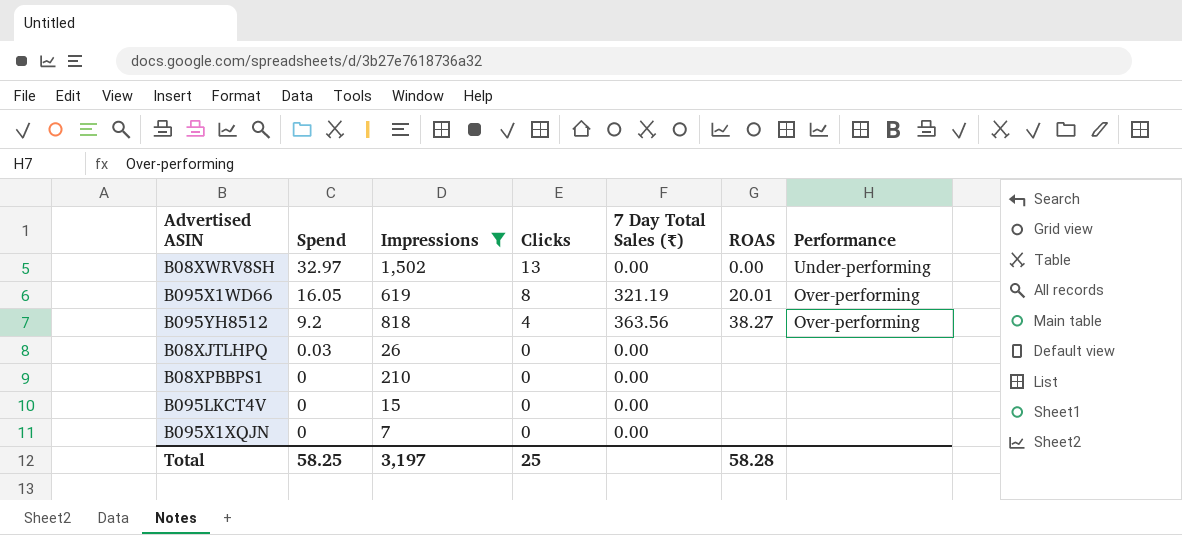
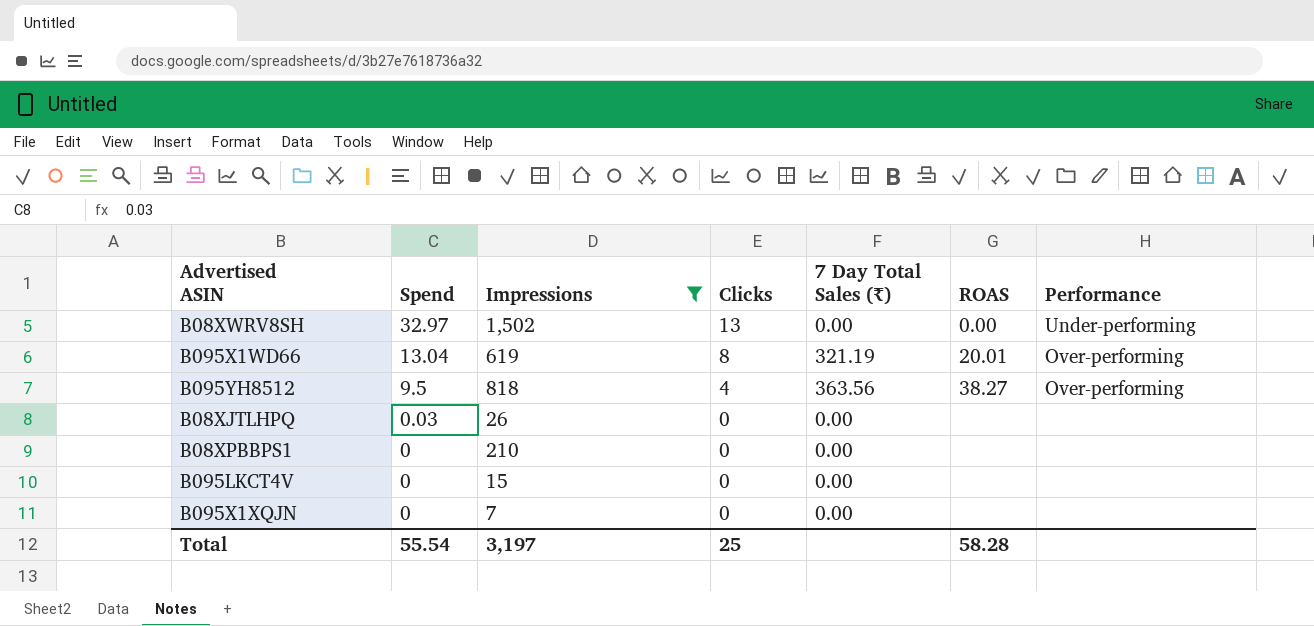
B095X1WD66 | Spend: 16.05 -> 13.04
B095YH8512 | Spend: 9.2 -> 9.5
Total | Spend: 58.25 -> 55.54

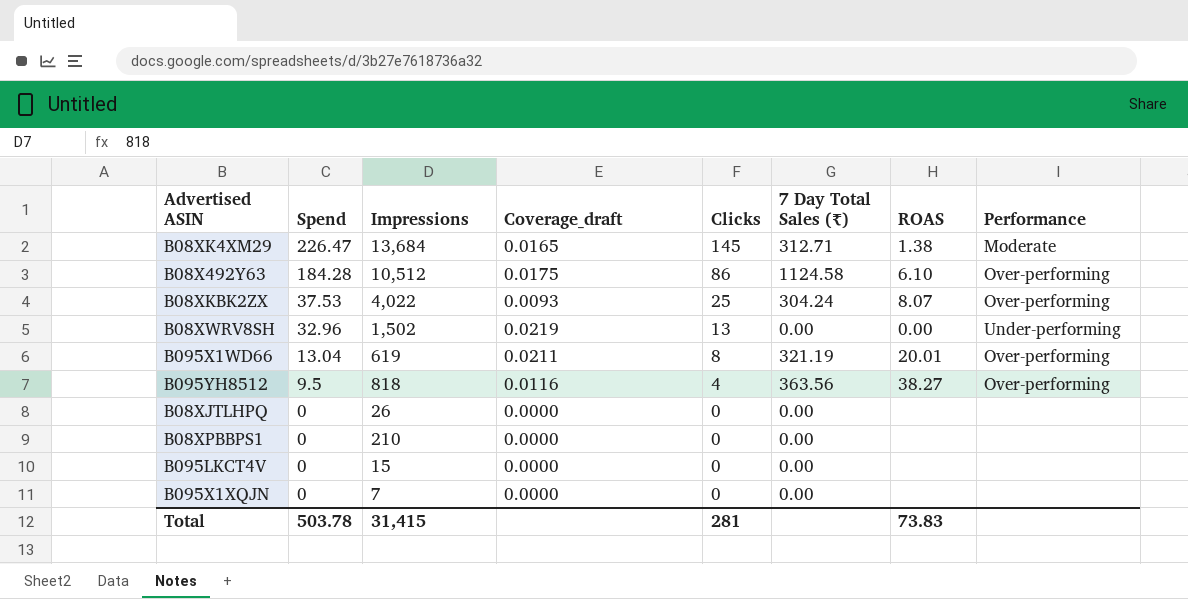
filter: Impressions <= 1,502 -> none
column Coverage_draft | formula: none -> [Spend] / [Impressions]
B08XWRV8SH | Spend: 32.97 -> 32.96
B08XJTLHPQ | Spend: 0.03 -> 0
Total | Spend: 55.54 -> 503.78
Total | Impressions: 3,197 -> 31,415
Total | Clicks: 25 -> 281
Total | ROAS: 58.28 -> 73.83

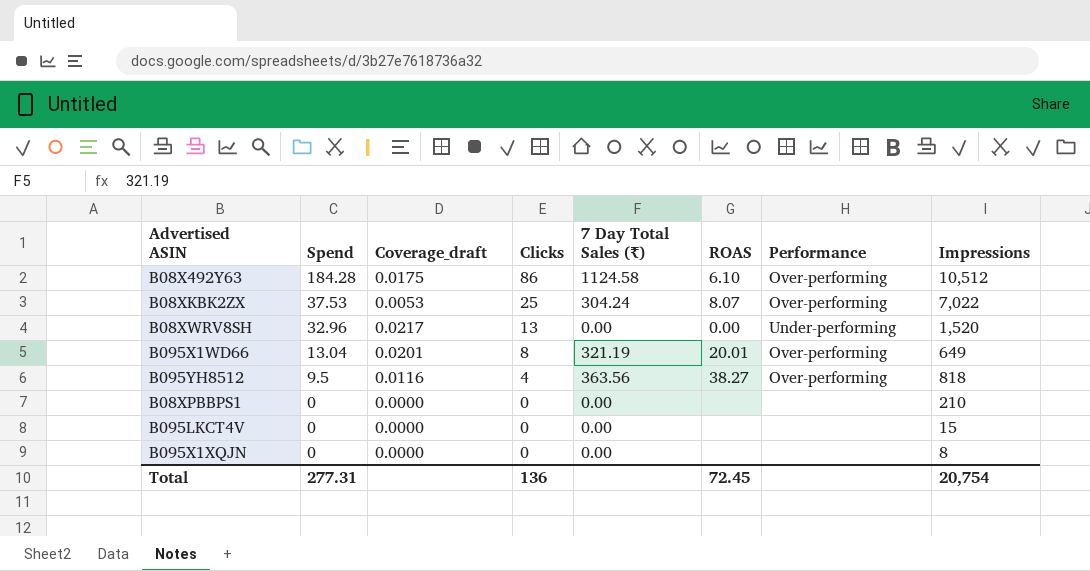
column Impressions | position: 3 -> 8
row B08XK4XM29: 226.47 | 13,684 | 0.0165 | 145 | 312.71 | 1.38 | Moderate -> none
row B08XJTLHPQ: 0 | 26 | 0.0000 | 0 | 0.00 | none | none -> none
B08XKBK2ZX | Coverage_draft: 0.0093 -> 0.0053
B08XKBK2ZX | Impressions: 4,022 -> 7,022
B08XWRV8SH | Coverage_draft: 0.0219 -> 0.0217
B08XWRV8SH | Impressions: 1,502 -> 1,520
B095X1WD66 | Coverage_draft: 0.0211 -> 0.0201
B095X1WD66 | Impressions: 619 -> 649
B095X1XQJN | Impressions: 7 -> 8
Total | Spend: 503.78 -> 277.31
Total | Clicks: 281 -> 136
Total | ROAS: 73.83 -> 72.45
Total | Impressions: 31,415 -> 20,754

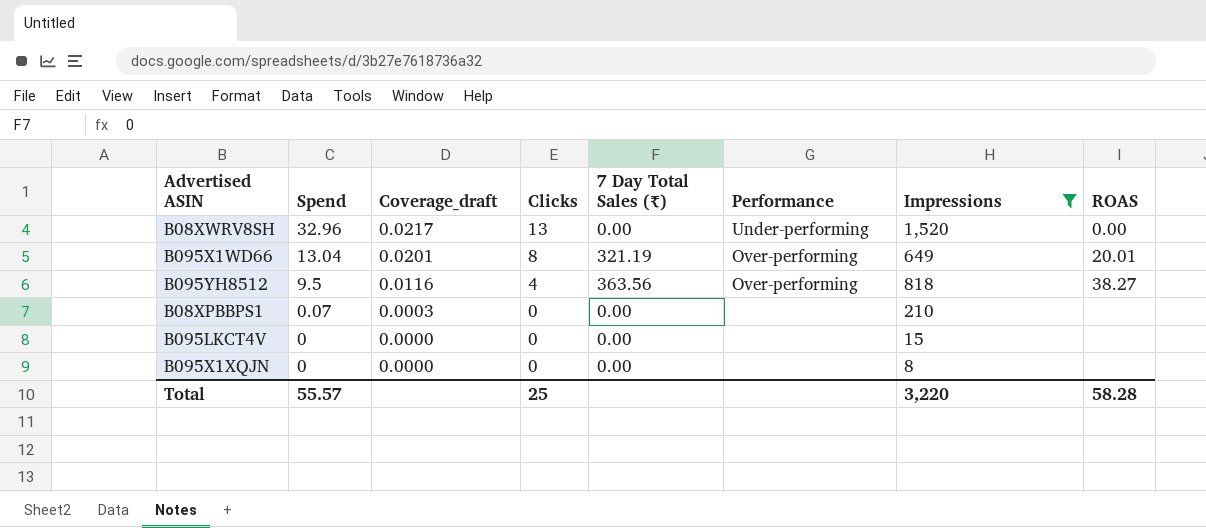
filter: none -> Impressions <= 1,520
column ROAS | position: 6 -> 8
B08XPBBPS1 | Spend: 0 -> 0.07
B08XPBBPS1 | Coverage_draft: 0.0000 -> 0.0003
Total | Spend: 277.31 -> 55.57
Total | Clicks: 136 -> 25
Total | Impressions: 20,754 -> 3,220
Total | ROAS: 72.45 -> 58.28

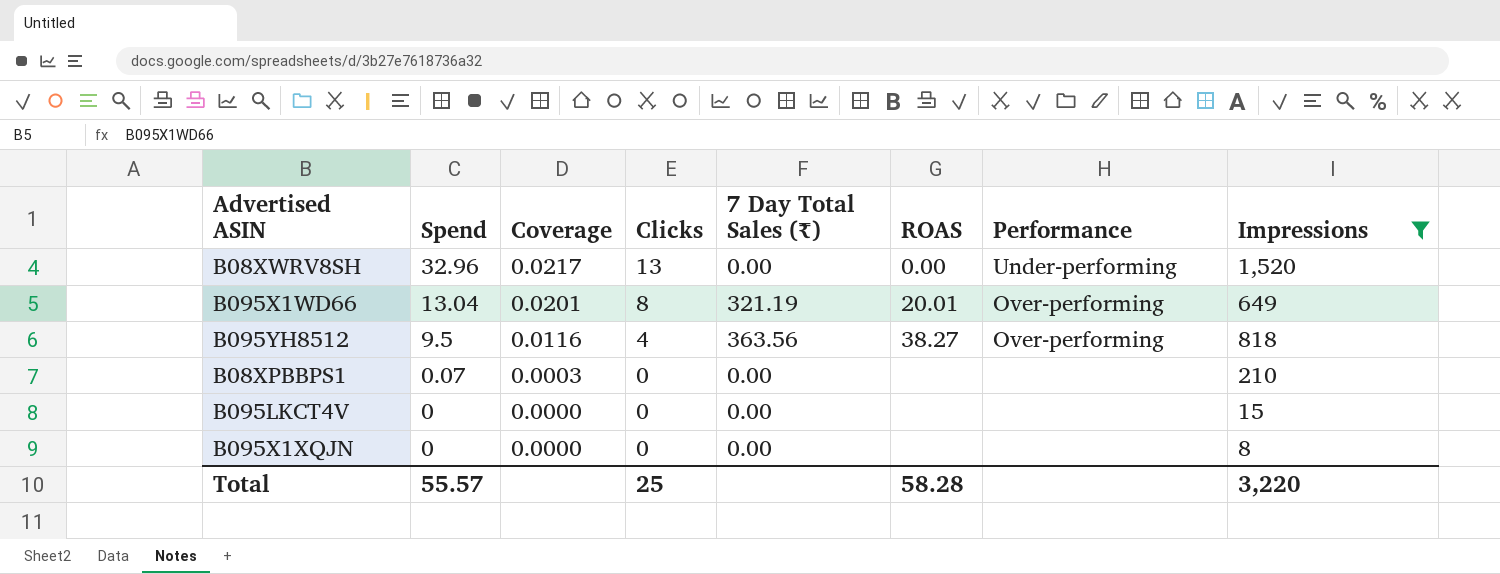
column name: Coverage_draft -> Coverage
column ROAS | position: 8 -> 6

····················

→ **To do**
Scan the data above for the word "column" and report every line where it is found.

→ **Answer section**
column Coverage_draft | formula: none -> [Spend] / [Impressions]
column Impressions | position: 3 -> 8
column ROAS | position: 6 -> 8
column name: Coverage_draft -> Coverage
column ROAS | position: 8 -> 6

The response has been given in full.